◆ **Instructions for the task**:
When you return the data, keep every line exactly as it is and leave out the pictures.
──────── Available data ────────
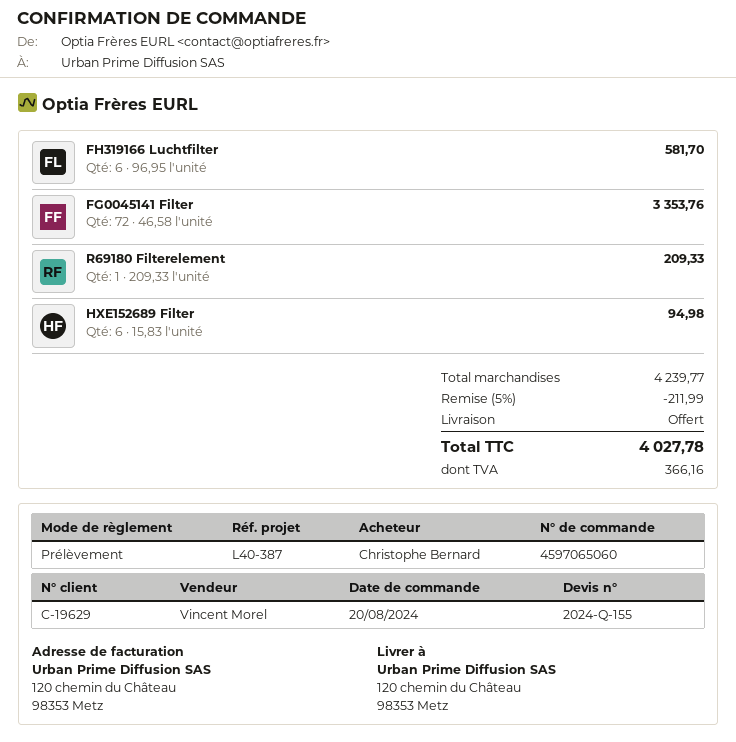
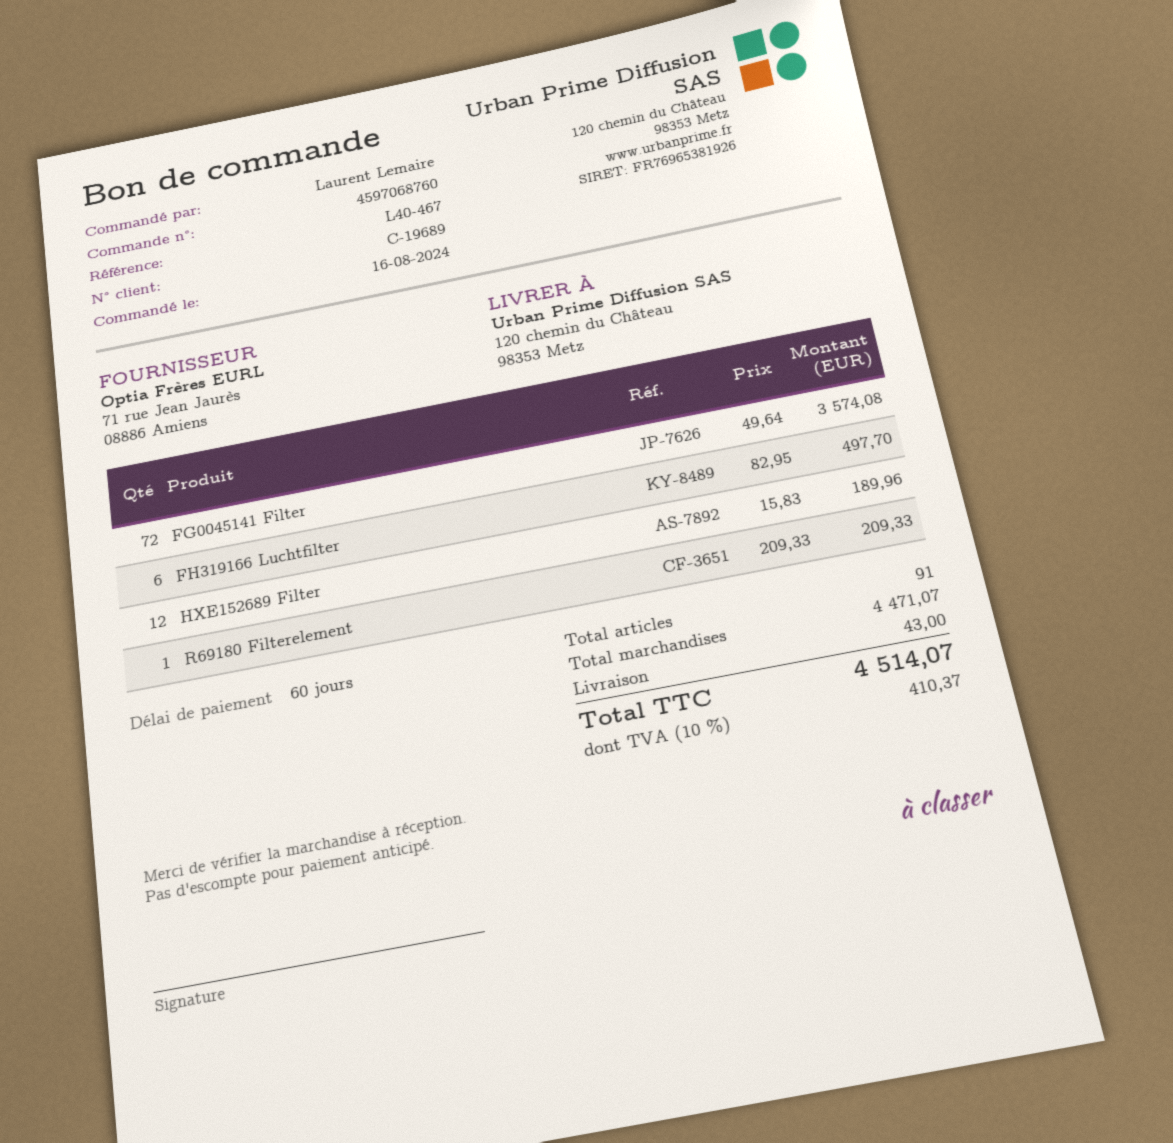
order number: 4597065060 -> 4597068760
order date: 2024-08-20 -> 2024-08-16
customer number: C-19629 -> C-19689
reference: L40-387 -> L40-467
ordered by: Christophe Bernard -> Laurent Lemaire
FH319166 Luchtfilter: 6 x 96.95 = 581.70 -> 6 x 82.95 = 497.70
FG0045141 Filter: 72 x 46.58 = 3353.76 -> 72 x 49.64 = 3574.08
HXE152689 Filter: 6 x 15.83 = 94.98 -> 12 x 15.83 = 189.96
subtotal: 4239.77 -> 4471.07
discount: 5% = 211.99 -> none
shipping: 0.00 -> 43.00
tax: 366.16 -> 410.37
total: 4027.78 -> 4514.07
────────
◆ **Solution to this task**:
order number: 4597065060 -> 4597068760
order date: 2024-08-20 -> 2024-08-16
customer number: C-19629 -> C-19689
reference: L40-387 -> L40-467
ordered by: Christophe Bernard -> Laurent Lemaire
FH319166 Luchtfilter: 6 x 96.95 = 581.70 -> 6 x 82.95 = 497.70
FG0045141 Filter: 72 x 46.58 = 3353.76 -> 72 x 49.64 = 3574.08
HXE152689 Filter: 6 x 15.83 = 94.98 -> 12 x 15.83 = 189.96
subtotal: 4239.77 -> 4471.07
discount: 5% = 211.99 -> none
shipping: 0.00 -> 43.00
tax: 366.16 -> 410.37
total: 4027.78 -> 4514.07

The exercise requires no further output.